Estate of Thornton v. Caldor, Inc.
|Estate of Thornton v. Caldor, Inc.|
|Argued Nov. 7, 1984|
Decided June 26, 1985
|Full case name||Estate of Thornton v. Caldor, Inc.|
|Citations||472 U.S. 703 (more)|
|Prior history||191 Conn. 336, 464 A.2d 785 (1983)|
|A state statute providing employees with an absolute right not to work on their chosen Sabbath violates the Establishment Clause of the First Amendment.|
|Majority||Burger, joined by Brennan, White, Marshall, Blackmun, Powell, Stevens, O'Connor|
|Concurrence||O'Connor, joined by Marshall|
|Dissent||Rehnquist (without opinion)|
|U.S. Const. amend. I|
Estate of Thornton v. Caldor, Inc., 472 U.S. 703 (1985), was a United States Supreme Court case in which the Court held that a state statute providing employees with an absolute right not to work on their chosen Sabbath violates the Establishment Clause of the First Amendment.
The case concerned the constitutionality of a Connecticut state statute, which provided that "[n]o person who states that a particular day of the week is observed as his Sabbath may be required by his employer to work on such day. An employee's refusal to work on his Sabbath shall not constitute grounds for his dismissal."
Donald E. Thornton begin working as a store department manager for Caldor, Inc., a chain of retail stores, in 1975. At that time, Connecticut's blue laws required retail stores to close on Sunday, but the law was changed in 1977. As a result, Caldor required Thornton to work one Sunday out of each four. Thornton complied for several months but in 1978, he advised Caldor that he observed Sunday as his Sabbath and would no longer work on Sundays. Caldor told Thornton that it could not accommodate his unwillingness to work Sundays in his current job. It offered either to transfer him to a comparable management job at a store in Massachusetts that was closed on Sunday, or to transfer him to a non-management position in his current store at a lower salary. Although Thornton did not accept either suggestion, in 1980 Caldor transferred Thornton to a clerical position that was not assigned to work Sundays.

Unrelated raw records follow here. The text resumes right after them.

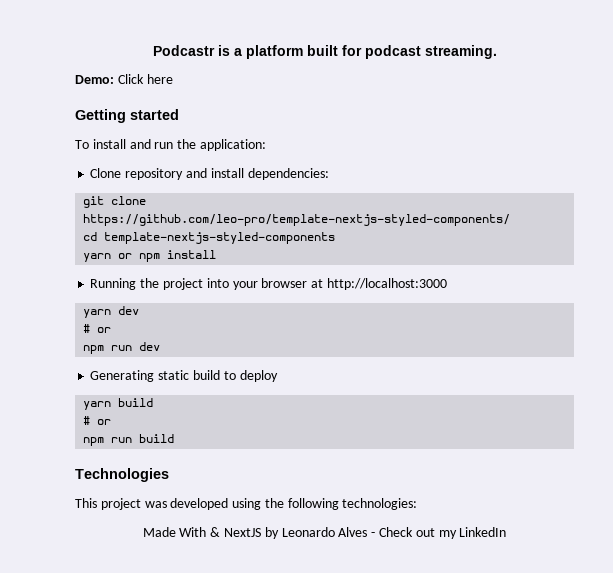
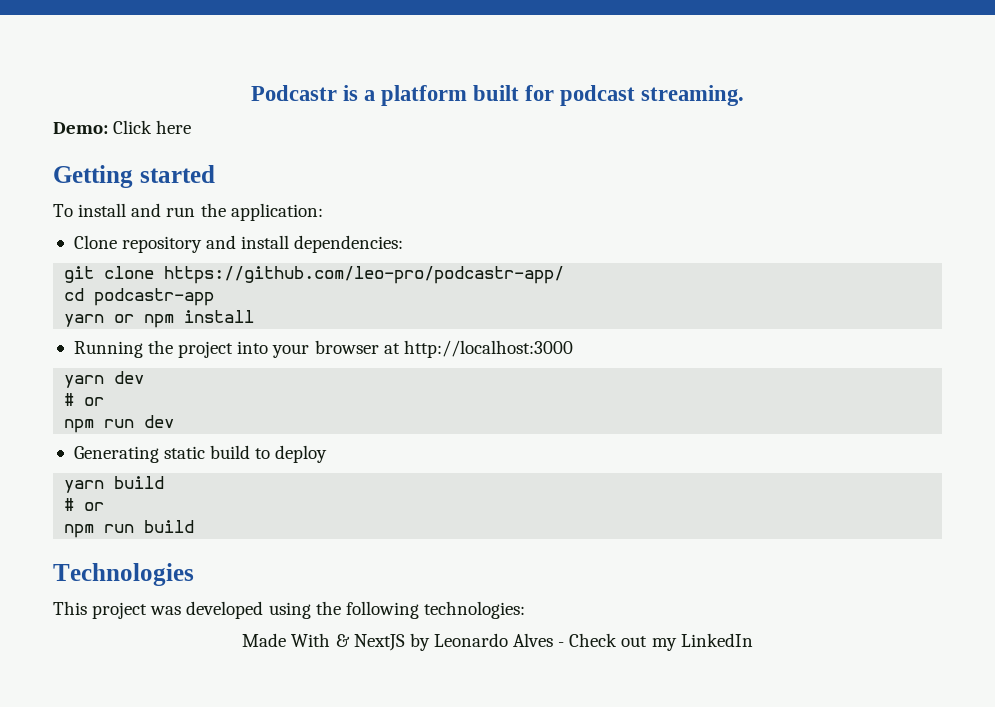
- git clone https://github.com/leo-pro/template-nextjs-styled-components/
+ git clone https://github.com/leo-pro/podcastr-app/
- cd template-nextjs-styled-components
+ cd podcastr-app

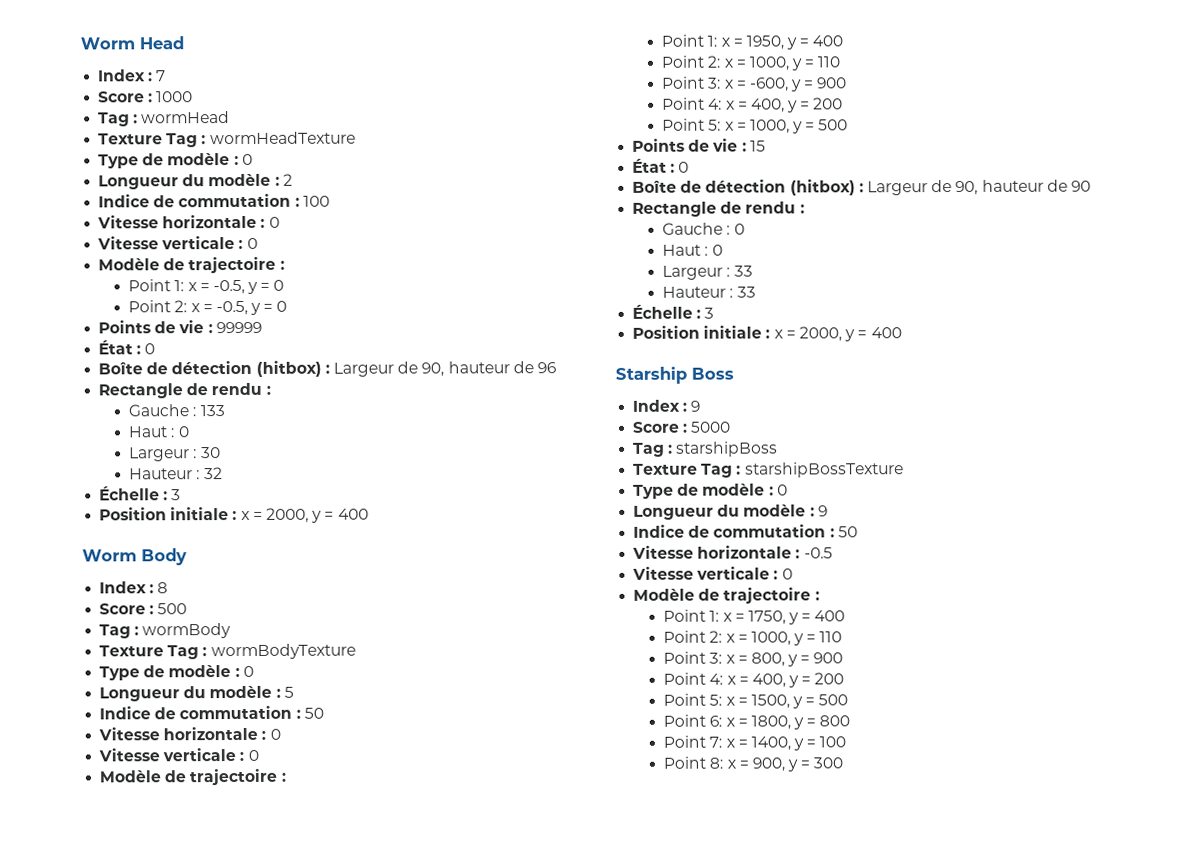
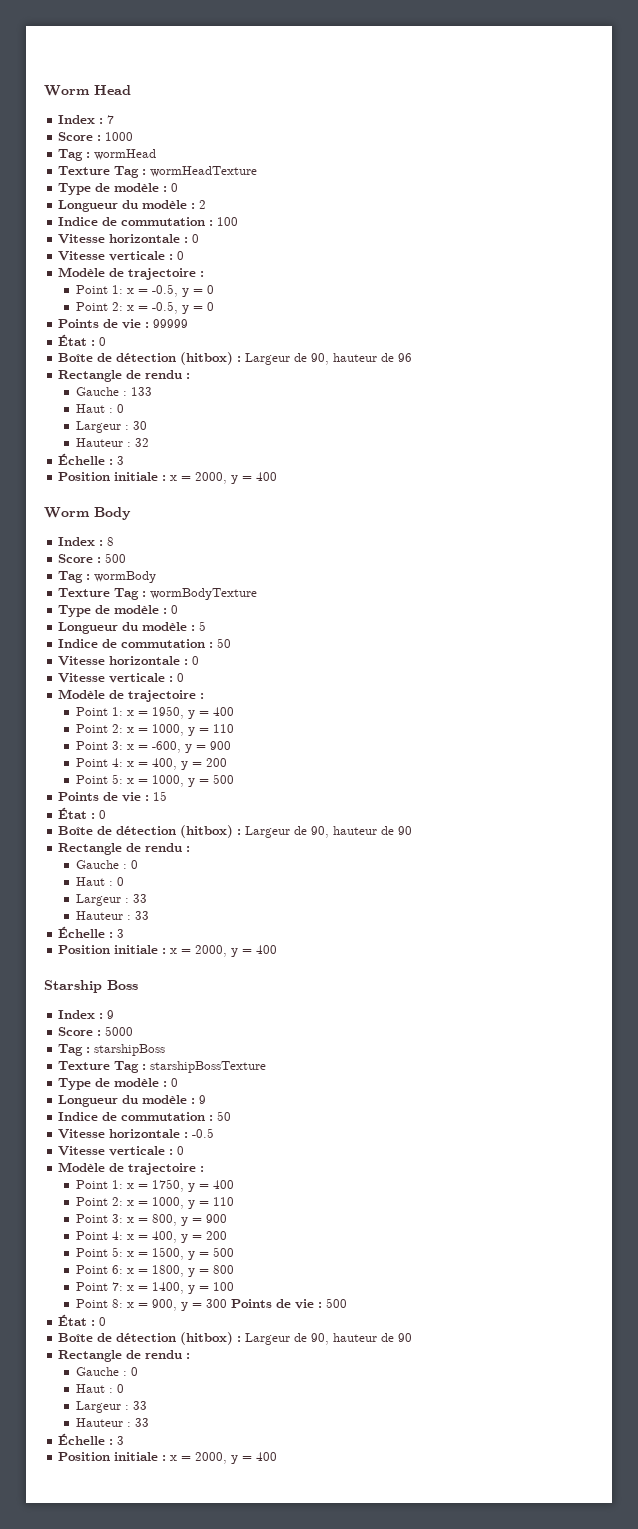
- Point 8: x = 900, y = 300
+ Point 8: x = 900, y = 300 Points de vie : 500
+ État : 0
+ Boîte de détection (hitbox) : Largeur de 90, hauteur de 90
+ Rectangle de rendu :
+ Gauche : 0
+ Haut : 0
+ Largeur : 33
+ Hauteur : 33
+ Échelle : 3
+ Position initiale : x = 2000, y = 400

Thornton resigned and filed a complaint with a Connecticut state agency, asserting that Caldor had illegally discharged him for refusing to work on his Sabbath. Caldor responded that Thornton had not been "discharged" for purposes of the statute, and also contended that the statute was unconstitutional under the religion clauses of the United States and Connecticut Constitutions.
The agency sided with Thornton, ordering Caldor to reinstate Thornton to his prior position with back pay and benefits, and the Connecticut Superior Court affirmed the agency's determination. On appeal, however, the Connecticut Supreme Court reversed, holding that because the statute lacked a "clear secular purpose" and its "primary effect" was to confer a religious benefit, it was unconstitutional under the Establishment Clause of the First Amendment.
Thornton sought review by the United States Supreme Court, which granted certiorari. While the case was pending, Thornton died, and his estate was substituted as a party. At argument, Thornton's estate was represented by Nathan Lewin, and Caldor by Paul Gewirtz.
Chief Justice Burger wrote the opinion of the Court, which was joined by seven other Justices. The Court affirmed the Connecticut Supreme Court's holding that the statute in question violated the First Amendment. In a relatively brief opinion, Burger explained that it was unconstitutional under the Establishment Clause for a state to require employers to relieve an employee of work on his or her Sabbath, as "an absolute and unqualified right" that applied "no matter what burden or inconvenience this imposes on the employer or fellow workers." The Court concluded that "[t]his unyielding weighting in favor of Sabbath observers over all other interests contravenes a fundamental purpose of the Religion Clauses."
Justice O'Connor filed a three-paragraph concurring opinion, joined by Justice Marshall emphasizing that the Court's ruling was based on the "special and absolute protection" that the Connecticut statute provided to Sabbath observers. However, she concluded that more broadly worded religious accommodation requirements, such as those contained in the Civil Rights Act of 1964, would not be similarly invalid. In O'Connor's view, a statute requiring "reasonable rather than absolute accommodation" and applying to all religious beliefs and practices "serves the valid secular purpose of securing employment opportunity to all groups in our pluralistic society."
Justice Rehnquist dissented from the Court's judgment, but did not write an opinion.